» **Directions**
Each record should be given back exactly, with none missing.
·····
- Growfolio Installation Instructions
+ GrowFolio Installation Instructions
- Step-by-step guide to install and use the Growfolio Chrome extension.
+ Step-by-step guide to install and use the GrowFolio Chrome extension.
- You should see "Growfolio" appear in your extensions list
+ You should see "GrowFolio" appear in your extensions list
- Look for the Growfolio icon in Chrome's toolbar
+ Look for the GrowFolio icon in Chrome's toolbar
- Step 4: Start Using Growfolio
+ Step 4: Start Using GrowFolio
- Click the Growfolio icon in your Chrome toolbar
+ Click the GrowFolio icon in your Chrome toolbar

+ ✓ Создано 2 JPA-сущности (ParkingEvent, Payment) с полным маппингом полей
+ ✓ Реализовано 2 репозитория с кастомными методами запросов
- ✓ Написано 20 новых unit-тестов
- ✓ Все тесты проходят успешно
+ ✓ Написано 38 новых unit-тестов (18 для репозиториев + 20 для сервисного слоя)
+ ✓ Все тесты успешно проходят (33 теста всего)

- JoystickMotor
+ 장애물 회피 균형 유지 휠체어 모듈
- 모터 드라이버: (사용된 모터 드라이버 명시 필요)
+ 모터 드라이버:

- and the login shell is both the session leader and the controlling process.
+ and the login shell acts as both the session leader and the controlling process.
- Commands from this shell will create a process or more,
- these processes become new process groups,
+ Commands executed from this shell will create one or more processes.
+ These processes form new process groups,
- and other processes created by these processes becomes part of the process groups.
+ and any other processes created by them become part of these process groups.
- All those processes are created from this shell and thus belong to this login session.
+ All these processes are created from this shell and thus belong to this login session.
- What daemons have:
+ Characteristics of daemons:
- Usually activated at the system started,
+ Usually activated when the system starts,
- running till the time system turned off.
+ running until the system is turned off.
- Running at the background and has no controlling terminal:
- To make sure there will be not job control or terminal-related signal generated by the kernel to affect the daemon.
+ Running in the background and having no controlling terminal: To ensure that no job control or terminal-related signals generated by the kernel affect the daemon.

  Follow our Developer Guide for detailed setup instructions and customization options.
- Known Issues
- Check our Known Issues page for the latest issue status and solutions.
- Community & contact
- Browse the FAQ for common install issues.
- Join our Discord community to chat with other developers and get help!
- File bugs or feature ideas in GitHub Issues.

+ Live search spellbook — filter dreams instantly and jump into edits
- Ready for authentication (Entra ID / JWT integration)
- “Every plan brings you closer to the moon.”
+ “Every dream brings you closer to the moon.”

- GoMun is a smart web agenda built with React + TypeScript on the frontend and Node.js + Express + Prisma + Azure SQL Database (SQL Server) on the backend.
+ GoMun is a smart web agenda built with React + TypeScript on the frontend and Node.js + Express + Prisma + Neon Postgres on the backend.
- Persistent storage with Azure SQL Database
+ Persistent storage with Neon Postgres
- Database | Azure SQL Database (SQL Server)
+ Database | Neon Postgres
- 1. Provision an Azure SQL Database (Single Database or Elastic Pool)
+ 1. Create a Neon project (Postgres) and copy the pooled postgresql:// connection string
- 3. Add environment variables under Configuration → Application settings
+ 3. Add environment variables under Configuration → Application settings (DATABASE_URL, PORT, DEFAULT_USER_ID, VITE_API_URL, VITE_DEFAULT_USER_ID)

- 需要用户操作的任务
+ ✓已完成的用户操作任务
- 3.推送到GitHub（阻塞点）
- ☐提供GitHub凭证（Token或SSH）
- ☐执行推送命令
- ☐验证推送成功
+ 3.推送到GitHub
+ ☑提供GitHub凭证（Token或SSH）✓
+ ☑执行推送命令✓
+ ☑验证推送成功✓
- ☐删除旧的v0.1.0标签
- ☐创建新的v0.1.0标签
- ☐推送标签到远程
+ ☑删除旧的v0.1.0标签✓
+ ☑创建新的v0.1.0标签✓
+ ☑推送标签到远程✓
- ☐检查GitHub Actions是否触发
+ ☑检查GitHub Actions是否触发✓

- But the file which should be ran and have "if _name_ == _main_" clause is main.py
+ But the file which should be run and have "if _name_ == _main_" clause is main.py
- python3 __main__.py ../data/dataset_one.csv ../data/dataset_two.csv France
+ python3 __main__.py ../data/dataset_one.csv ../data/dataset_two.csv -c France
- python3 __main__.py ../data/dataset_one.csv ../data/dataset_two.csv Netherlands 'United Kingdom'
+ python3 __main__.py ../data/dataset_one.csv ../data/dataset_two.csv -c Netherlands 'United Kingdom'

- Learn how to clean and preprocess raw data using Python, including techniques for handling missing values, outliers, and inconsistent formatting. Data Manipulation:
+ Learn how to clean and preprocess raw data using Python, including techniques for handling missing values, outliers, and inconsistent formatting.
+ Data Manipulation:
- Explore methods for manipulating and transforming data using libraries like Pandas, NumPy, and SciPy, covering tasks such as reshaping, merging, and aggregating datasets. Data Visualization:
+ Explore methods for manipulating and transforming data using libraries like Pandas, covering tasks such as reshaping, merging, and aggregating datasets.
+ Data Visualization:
·····
» **Exercise output**
- Growfolio Installation Instructions
+ GrowFolio Installation Instructions
- Step-by-step guide to install and use the Growfolio Chrome extension.
+ Step-by-step guide to install and use the GrowFolio Chrome extension.
- You should see "Growfolio" appear in your extensions list
+ You should see "GrowFolio" appear in your extensions list
- Look for the Growfolio icon in Chrome's toolbar
+ Look for the GrowFolio icon in Chrome's toolbar
- Step 4: Start Using Growfolio
+ Step 4: Start Using GrowFolio
- Click the Growfolio icon in your Chrome toolbar
+ Click the GrowFolio icon in your Chrome toolbar

+ ✓ Создано 2 JPA-сущности (ParkingEvent, Payment) с полным маппингом полей
+ ✓ Реализовано 2 репозитория с кастомными методами запросов
- ✓ Написано 20 новых unit-тестов
- ✓ Все тесты проходят успешно
+ ✓ Написано 38 новых unit-тестов (18 для репозиториев + 20 для сервисного слоя)
+ ✓ Все тесты успешно проходят (33 теста всего)

- JoystickMotor
+ 장애물 회피 균형 유지 휠체어 모듈
- 모터 드라이버: (사용된 모터 드라이버 명시 필요)
+ 모터 드라이버:

- and the login shell is both the session leader and the controlling process.
+ and the login shell acts as both the session leader and the controlling process.
- Commands from this shell will create a process or more,
- these processes become new process groups,
+ Commands executed from this shell will create one or more processes.
+ These processes form new process groups,
- and other processes created by these processes becomes part of the process groups.
+ and any other processes created by them become part of these process groups.
- All those processes are created from this shell and thus belong to this login session.
+ All these processes are created from this shell and thus belong to this login session.
- What daemons have:
+ Characteristics of daemons:
- Usually activated at the system started,
+ Usually activated when the system starts,
- running till the time system turned off.
+ running until the system is turned off.
- Running at the background and has no controlling terminal:
- To make sure there will be not job control or terminal-related signal generated by the kernel to affect the daemon.
+ Running in the background and having no controlling terminal: To ensure that no job control or terminal-related signals generated by the kernel affect the daemon.

  Follow our Developer Guide for detailed setup instructions and customization options.
- Known Issues
- Check our Known Issues page for the latest issue status and solutions.
- Community & contact
- Browse the FAQ for common install issues.
- Join our Discord community to chat with other developers and get help!
- File bugs or feature ideas in GitHub Issues.

+ Live search spellbook — filter dreams instantly and jump into edits
- Ready for authentication (Entra ID / JWT integration)
- “Every plan brings you closer to the moon.”
+ “Every dream brings you closer to the moon.”

- GoMun is a smart web agenda built with React + TypeScript on the frontend and Node.js + Express + Prisma + Azure SQL Database (SQL Server) on the backend.
+ GoMun is a smart web agenda built with React + TypeScript on the frontend and Node.js + Express + Prisma + Neon Postgres on the backend.
- Persistent storage with Azure SQL Database
+ Persistent storage with Neon Postgres
- Database | Azure SQL Database (SQL Server)
+ Database | Neon Postgres
- 1. Provision an Azure SQL Database (Single Database or Elastic Pool)
+ 1. Create a Neon project (Postgres) and copy the pooled postgresql:// connection string
- 3. Add environment variables under Configuration → Application settings
+ 3. Add environment variables under Configuration → Application settings (DATABASE_URL, PORT, DEFAULT_USER_ID, VITE_API_URL, VITE_DEFAULT_USER_ID)

- 需要用户操作的任务
+ ✓已完成的用户操作任务
- 3.推送到GitHub（阻塞点）
- ☐提供GitHub凭证（Token或SSH）
- ☐执行推送命令
- ☐验证推送成功
+ 3.推送到GitHub
+ ☑提供GitHub凭证（Token或SSH）✓
+ ☑执行推送命令✓
+ ☑验证推送成功✓
- ☐删除旧的v0.1.0标签
- ☐创建新的v0.1.0标签
- ☐推送标签到远程
+ ☑删除旧的v0.1.0标签✓
+ ☑创建新的v0.1.0标签✓
+ ☑推送标签到远程✓
- ☐检查GitHub Actions是否触发
+ ☑检查GitHub Actions是否触发✓

- But the file which should be ran and have "if _name_ == _main_" clause is main.py
+ But the file which should be run and have "if _name_ == _main_" clause is main.py
- python3 __main__.py ../data/dataset_one.csv ../data/dataset_two.csv France
+ python3 __main__.py ../data/dataset_one.csv ../data/dataset_two.csv -c France
- python3 __main__.py ../data/dataset_one.csv ../data/dataset_two.csv Netherlands 'United Kingdom'
+ python3 __main__.py ../data/dataset_one.csv ../data/dataset_two.csv -c Netherlands 'United Kingdom'

- Learn how to clean and preprocess raw data using Python, including techniques for handling missing values, outliers, and inconsistent formatting. Data Manipulation:
+ Learn how to clean and preprocess raw data using Python, including techniques for handling missing values, outliers, and inconsistent formatting.
+ Data Manipulation:
- Explore methods for manipulating and transforming data using libraries like Pandas, NumPy, and SciPy, covering tasks such as reshaping, merging, and aggregating datasets. Data Visualization:
+ Explore methods for manipulating and transforming data using libraries like Pandas, covering tasks such as reshaping, merging, and aggregating datasets.
+ Data Visualization:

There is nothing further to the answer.